Web page revision data:

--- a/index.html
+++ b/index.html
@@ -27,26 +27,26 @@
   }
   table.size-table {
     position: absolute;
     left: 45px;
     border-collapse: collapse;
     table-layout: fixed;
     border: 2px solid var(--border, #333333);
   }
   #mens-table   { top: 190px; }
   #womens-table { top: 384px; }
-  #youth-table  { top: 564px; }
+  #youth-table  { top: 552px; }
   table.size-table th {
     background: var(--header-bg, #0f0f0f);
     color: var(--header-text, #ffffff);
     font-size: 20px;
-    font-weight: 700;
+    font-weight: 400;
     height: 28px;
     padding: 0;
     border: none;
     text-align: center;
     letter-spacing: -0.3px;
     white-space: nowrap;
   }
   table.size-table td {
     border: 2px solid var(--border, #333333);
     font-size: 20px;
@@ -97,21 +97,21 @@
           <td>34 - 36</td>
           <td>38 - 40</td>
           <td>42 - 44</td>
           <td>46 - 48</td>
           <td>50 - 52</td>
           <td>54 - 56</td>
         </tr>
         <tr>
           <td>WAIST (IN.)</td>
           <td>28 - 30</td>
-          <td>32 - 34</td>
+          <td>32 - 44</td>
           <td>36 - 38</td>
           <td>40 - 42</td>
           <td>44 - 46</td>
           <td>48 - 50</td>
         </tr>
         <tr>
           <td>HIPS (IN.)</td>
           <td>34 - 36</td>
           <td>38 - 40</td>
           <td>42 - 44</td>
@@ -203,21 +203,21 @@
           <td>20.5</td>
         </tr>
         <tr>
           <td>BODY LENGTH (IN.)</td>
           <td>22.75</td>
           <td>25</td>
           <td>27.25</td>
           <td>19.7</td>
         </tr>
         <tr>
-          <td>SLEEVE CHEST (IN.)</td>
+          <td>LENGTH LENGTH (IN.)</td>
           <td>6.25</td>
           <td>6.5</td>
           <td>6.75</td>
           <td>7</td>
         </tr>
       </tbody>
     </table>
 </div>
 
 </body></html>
* * *
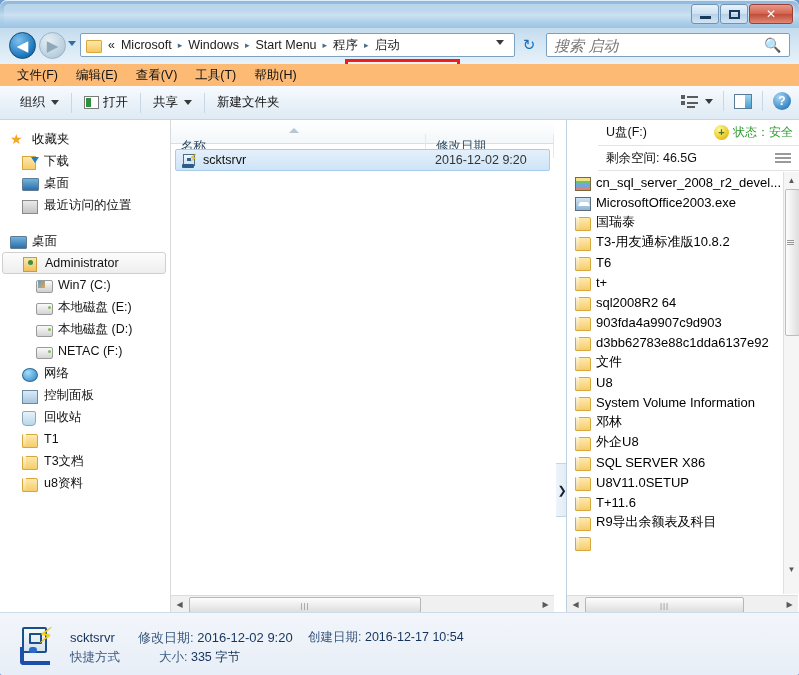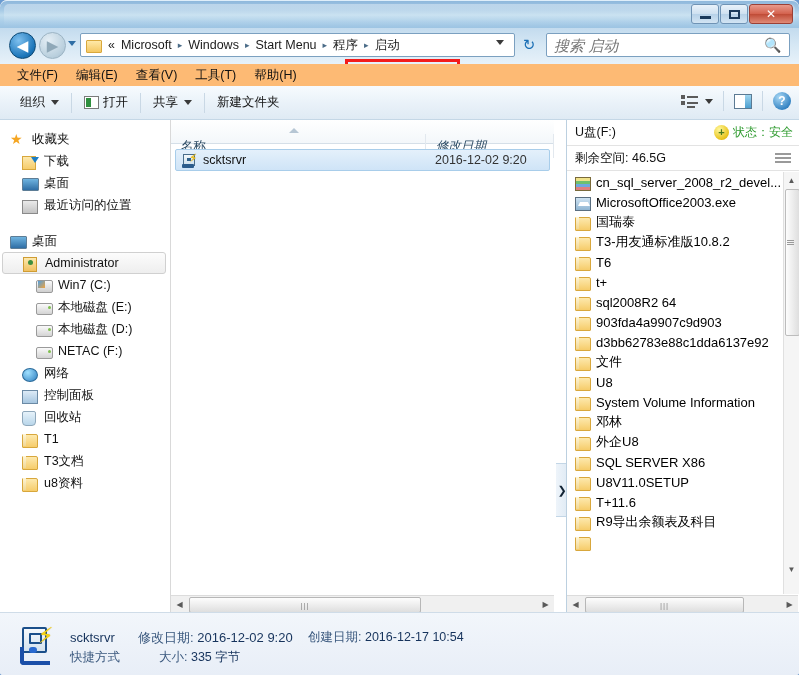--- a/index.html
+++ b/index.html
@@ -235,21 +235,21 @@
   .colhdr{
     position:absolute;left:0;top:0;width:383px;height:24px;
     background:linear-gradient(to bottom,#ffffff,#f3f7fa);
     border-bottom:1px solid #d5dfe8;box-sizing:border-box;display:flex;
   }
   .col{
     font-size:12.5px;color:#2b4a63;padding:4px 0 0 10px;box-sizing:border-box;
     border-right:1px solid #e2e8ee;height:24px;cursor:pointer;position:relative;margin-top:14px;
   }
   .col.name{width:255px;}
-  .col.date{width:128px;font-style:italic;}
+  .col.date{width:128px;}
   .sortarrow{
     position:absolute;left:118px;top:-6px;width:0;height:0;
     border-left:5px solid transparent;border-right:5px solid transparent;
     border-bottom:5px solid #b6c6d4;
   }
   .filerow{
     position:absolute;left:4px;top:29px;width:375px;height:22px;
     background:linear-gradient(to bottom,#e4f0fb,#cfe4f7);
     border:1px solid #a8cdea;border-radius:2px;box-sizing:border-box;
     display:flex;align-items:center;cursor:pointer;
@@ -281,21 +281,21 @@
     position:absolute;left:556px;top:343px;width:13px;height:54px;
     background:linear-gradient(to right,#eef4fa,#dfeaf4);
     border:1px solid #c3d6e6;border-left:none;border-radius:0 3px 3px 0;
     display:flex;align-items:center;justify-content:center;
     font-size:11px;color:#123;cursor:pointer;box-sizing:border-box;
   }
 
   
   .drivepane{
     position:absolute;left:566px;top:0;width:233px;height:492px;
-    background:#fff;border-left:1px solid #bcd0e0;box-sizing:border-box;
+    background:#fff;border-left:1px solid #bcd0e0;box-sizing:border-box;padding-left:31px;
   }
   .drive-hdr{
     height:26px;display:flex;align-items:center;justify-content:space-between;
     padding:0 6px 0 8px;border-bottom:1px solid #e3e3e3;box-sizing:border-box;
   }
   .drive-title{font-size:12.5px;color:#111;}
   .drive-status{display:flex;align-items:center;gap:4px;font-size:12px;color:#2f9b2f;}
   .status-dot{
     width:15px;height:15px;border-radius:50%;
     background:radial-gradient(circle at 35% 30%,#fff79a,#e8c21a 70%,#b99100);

# WHAT THE EXERCISE ASKS
Only a number should come back: the count of lines above that include "background".

# EXERCISE RESULT
7